There is a strong argument for making the police subject to some of the same kind of tough discipline that governs the armed forces, on whom we also depend for our security. We cannot, any longer, tolerate a situation where serving police officers accused of serious sexual and other offences are permitted to carry on as normal while under investigation, or given a desk job.
If HR procedures are too lenient and ponderous, then they should be swept away, and replaced with a more robust statutory code. Fear of the sack, and disgrace, should act as a deterrent to the aberrant officer; in such instances the first reaction of the Police Federation and senior officers should not be to defend a colleague but to defend the integrity of the force.

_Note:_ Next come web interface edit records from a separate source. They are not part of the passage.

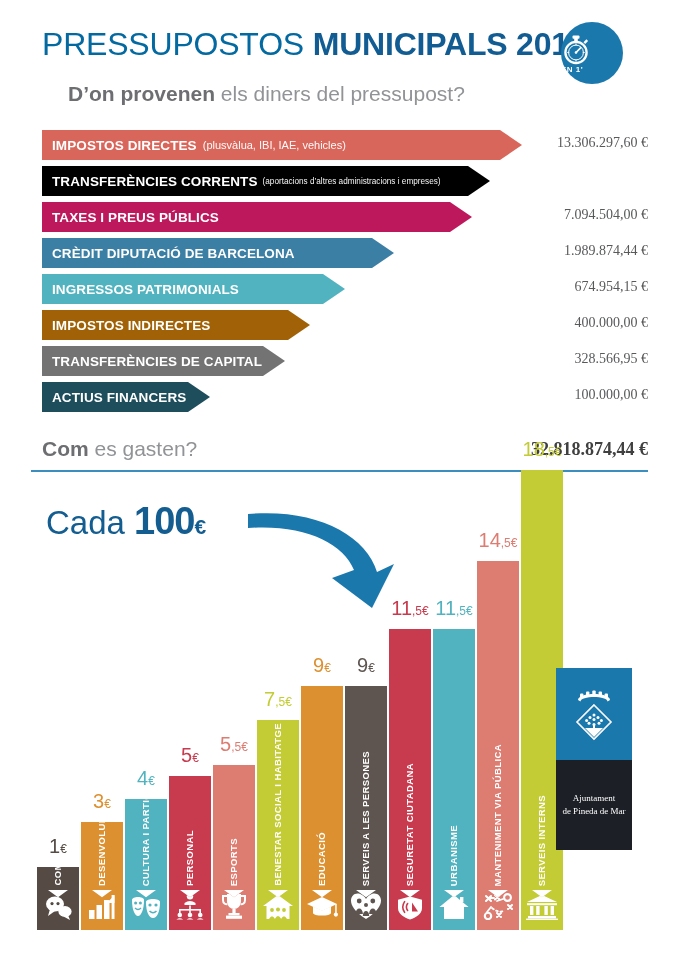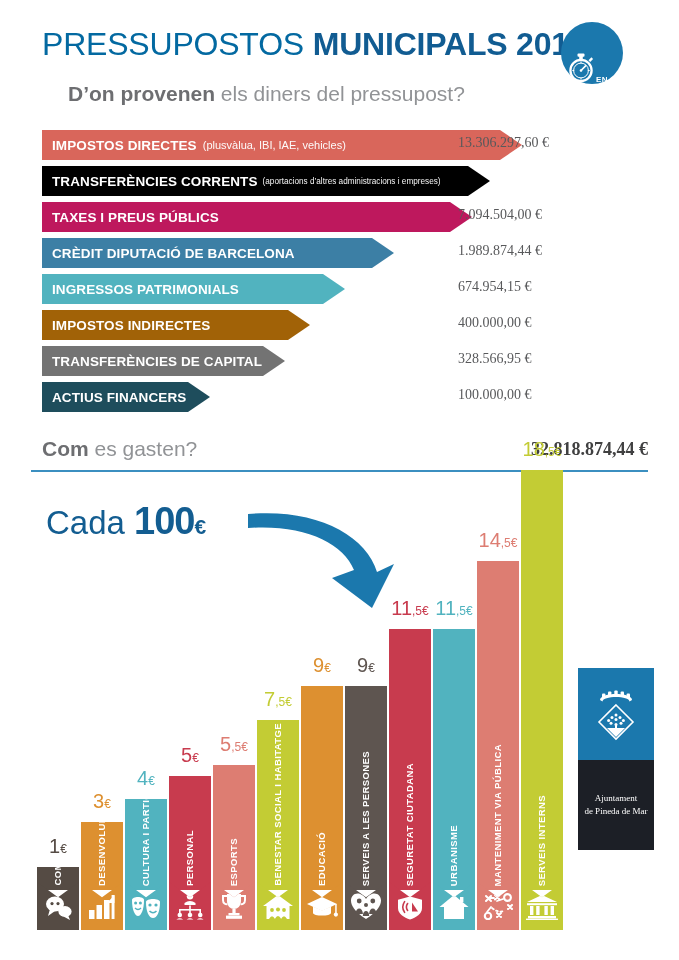--- a/index.html
+++ b/index.html
@@ -21,7 +21,7 @@
 
   .badge {
     position:absolute; left:561px; top:22px; width:62px; height:62px; border-radius:50%;
-    background:#1b78ad; display:flex; flex-direction:row; align-items:flex-end; justify-content:center;
+    background:#1b78ad; display:flex; flex-direction:column; align-items:flex-start; justify-content:center;
   }
   .badge svg { display:block; margin-top:3px; }
   .badge .badge-text {

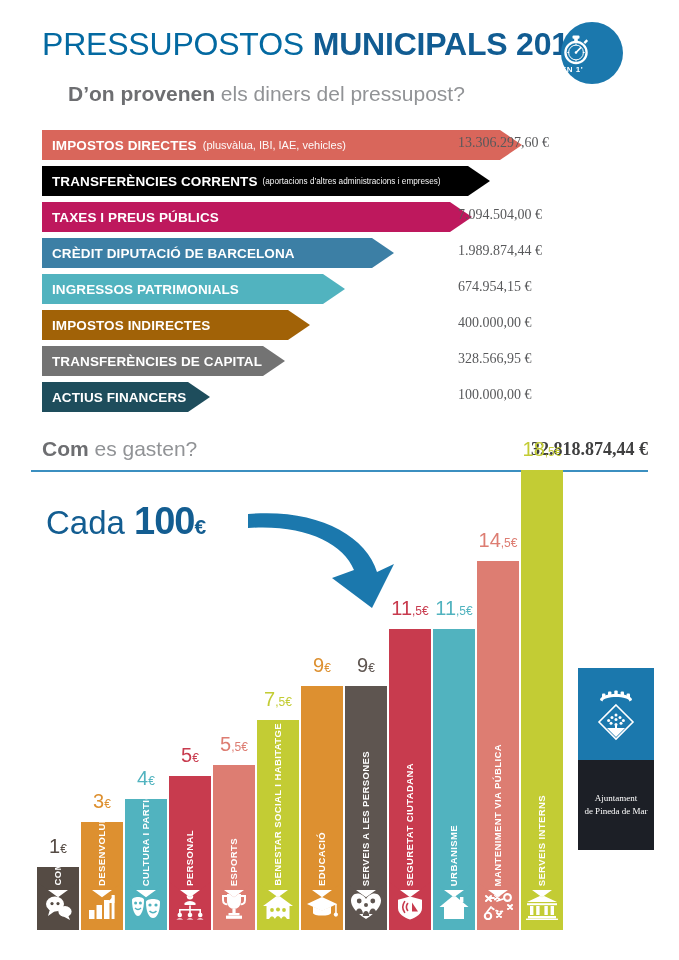--- a/index.html
+++ b/index.html
@@ -42,7 +42,7 @@
   .inc-sub   { font-size:11px; font-weight:400; margin-left:6px; white-space:nowrap; opacity:0.97; }
   .inc-sub.tiny { font-size:8.2px; margin-left:5px; }
   .inc-amount {
-    position:absolute; right:31px; top:5px; width:190px; text-align:left;
+    position:absolute; right:31px; top:5px; width:190px; text-align:right;
     font-family:"Liberation Serif", serif;
     font-size:14px; color:#58595b; white-space:nowrap;
   }

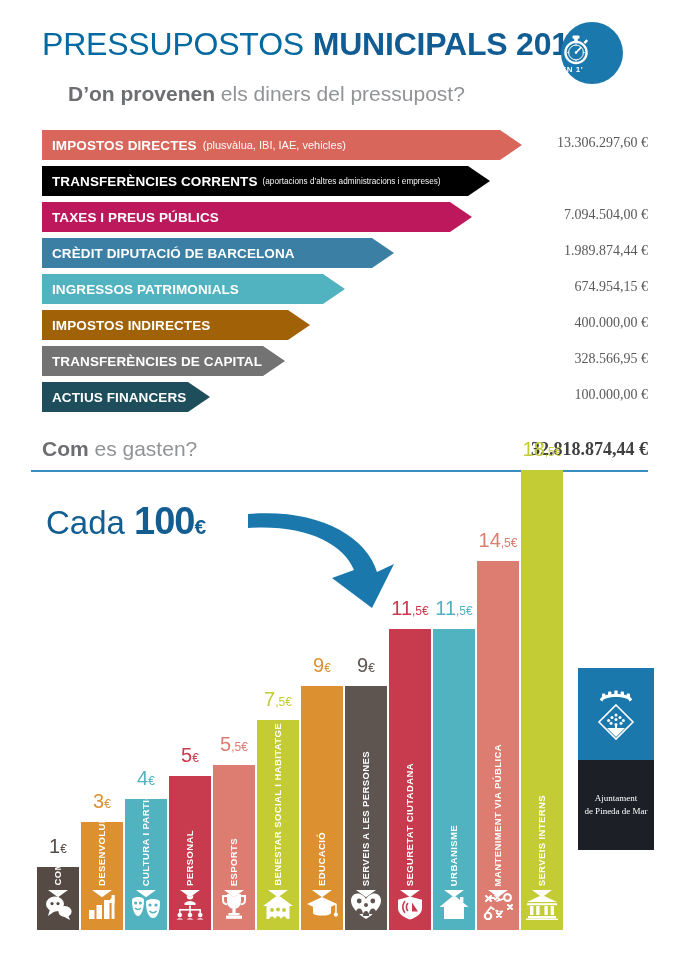--- a/index.html
+++ b/index.html
@@ -86,7 +86,7 @@
   .bar-icon { position:absolute; left:50%; transform:translateX(-50%); bottom:6px; }
 
   
-  .logo { position:absolute; left:578px; top:668px; width:76px; height:182px; }
+  .logo { position:absolute; left:556px; top:668px; width:76px; height:182px; }
   .logo-top { position:absolute; left:0; top:0; width:76px; height:92px; background:#1b78ad;
               display:flex; align-items:center; justify-content:center; }
   .logo-bot { position:absolute; left:0; top:92px; width:76px; height:90px; background:#1c1f26;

Most police officers are brave and conscientious, and beyond reproach, indeed under-appreciated. It’s hard work, sometimes harrowing. But for them to enjoy the reputation they deserve, trust – especially on the part of women and ethnic minorities – has to be restored.
Commissioner Rowley and his counterparts need to get on with that job, and Ms Braverman needs to turn some of her authoritarian zeal to helping them do it.